What you have to do
Take every line from the data that has the word "Company" in it.

Extracted records
•••

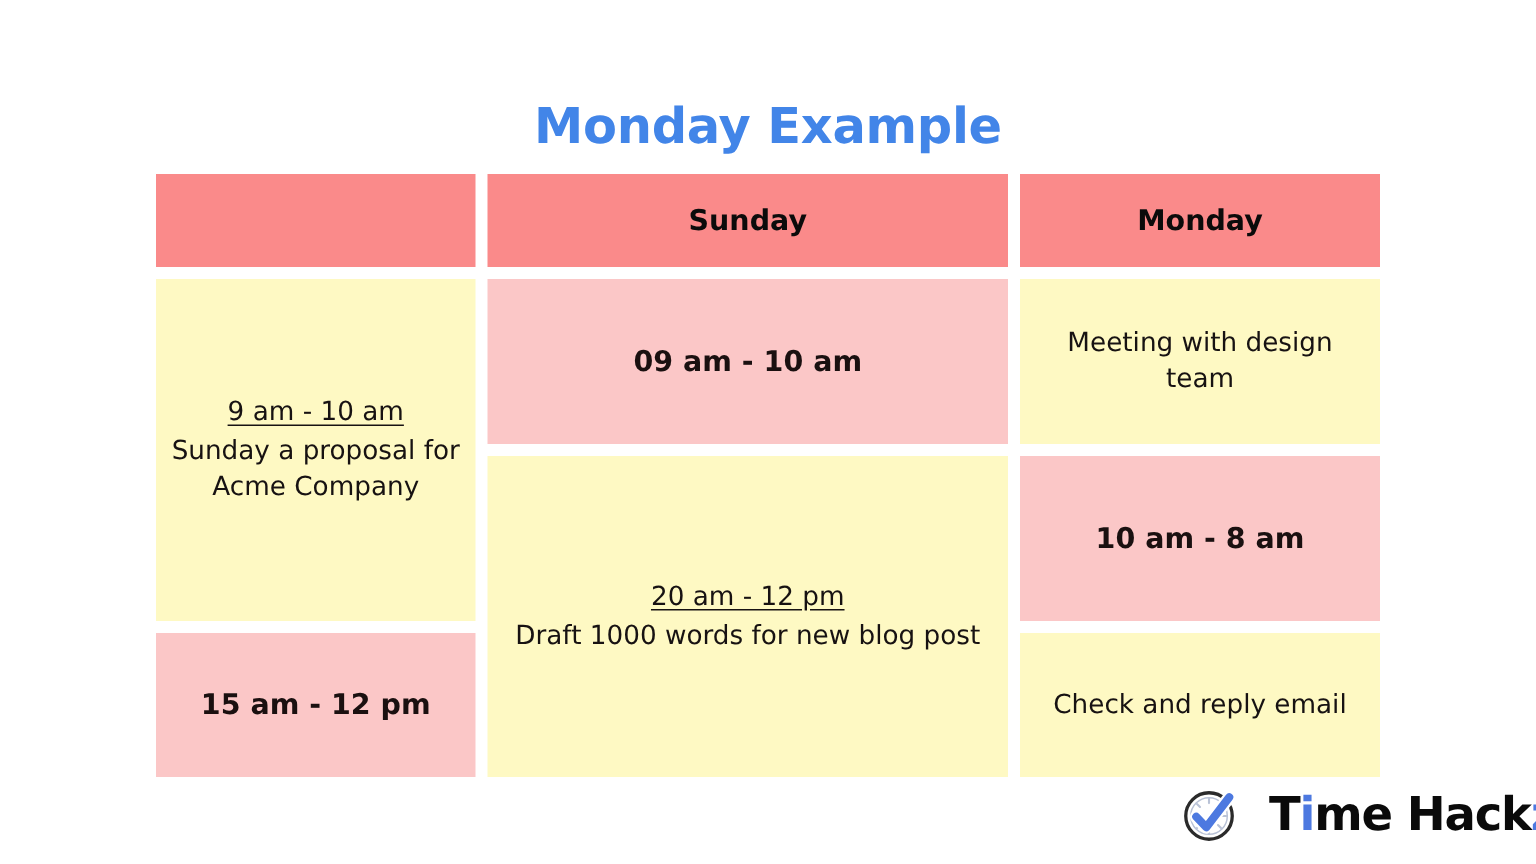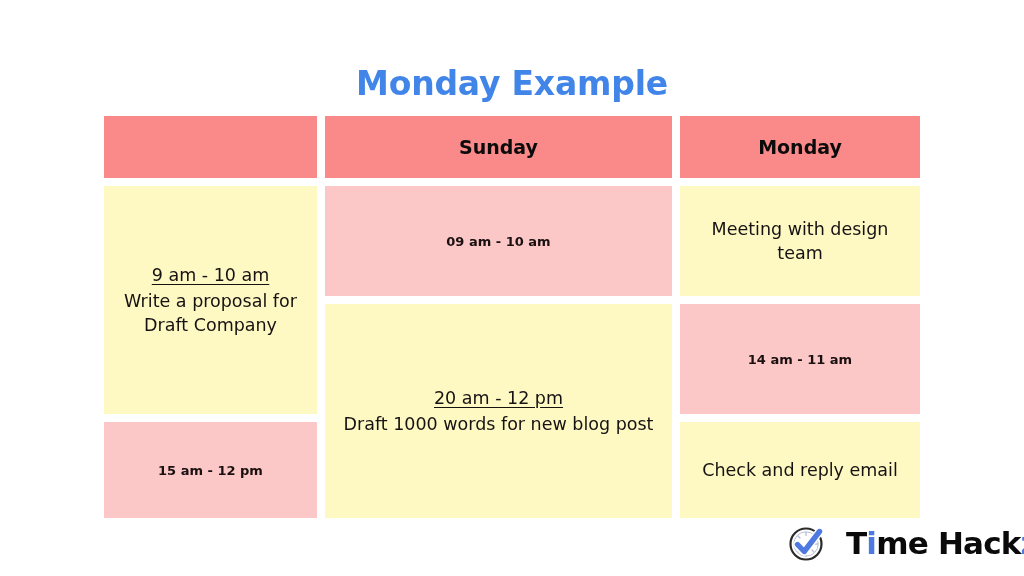--- a/index.html
+++ b/index.html
@@ -70,7 +70,7 @@
   .time {
     background: #fbc7c7;
     font-family: "DejaVu Sans", sans-serif;
-    font-size: 13px;
+    font-size: 19px;
     font-weight: bold;
     color: #1a1010;
   }

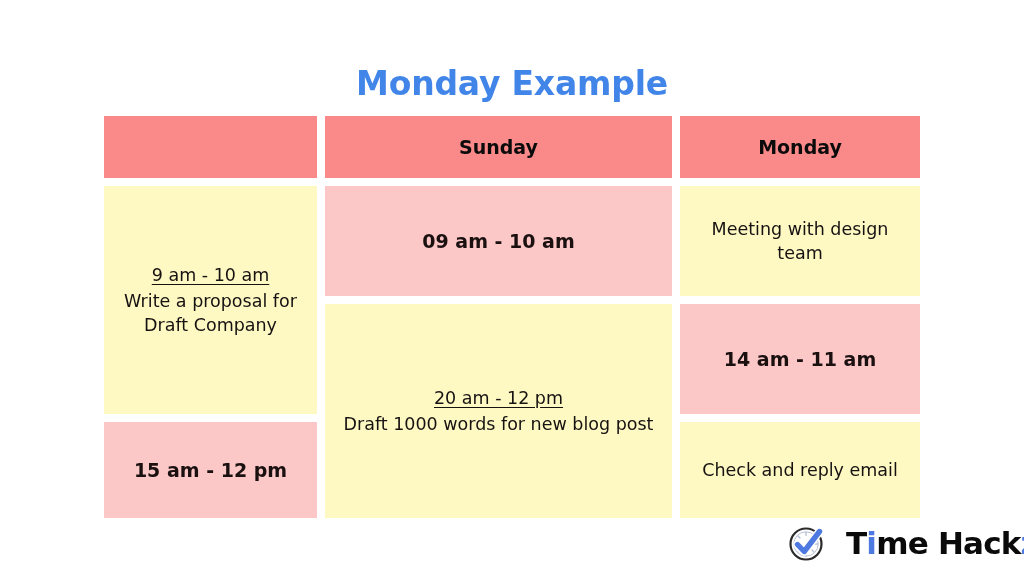--- a/index.html
+++ b/index.html
@@ -148,7 +148,7 @@
 
     <div class="cell content span-rows-2-3">
       <span class="slot">9 am - 10 am</span>
-      <span class="desc">Write a proposal for Draft Company</span>
+      <span class="desc">Sunday a proposal for Acme Company</span>
     </div>
 
     <div class="cell content">

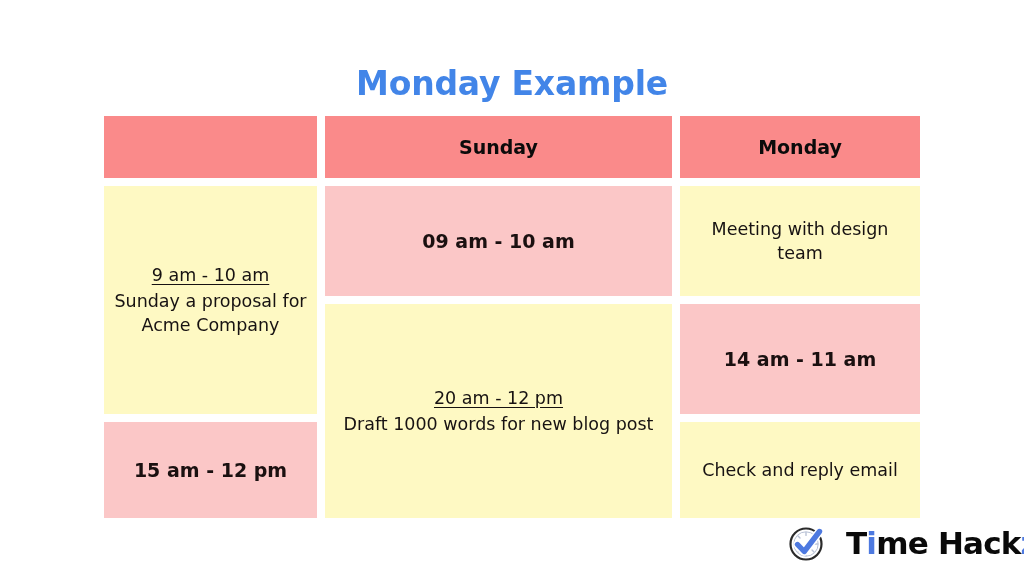--- a/index.html
+++ b/index.html
@@ -155,7 +155,7 @@
       <span class="desc">Meeting with design team</span>
     </div>
 
-    <div class="cell time">14 am - 11 am</div>
+    <div class="cell time">10 am - 8 am</div>
 
     <div class="cell content span-rows-3-4">
       <span class="slot">20 am - 12 pm</span>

•••

Exercise result
-      <span class="desc">Write a proposal for Draft Company</span>
+      <span class="desc">Sunday a proposal for Acme Company</span>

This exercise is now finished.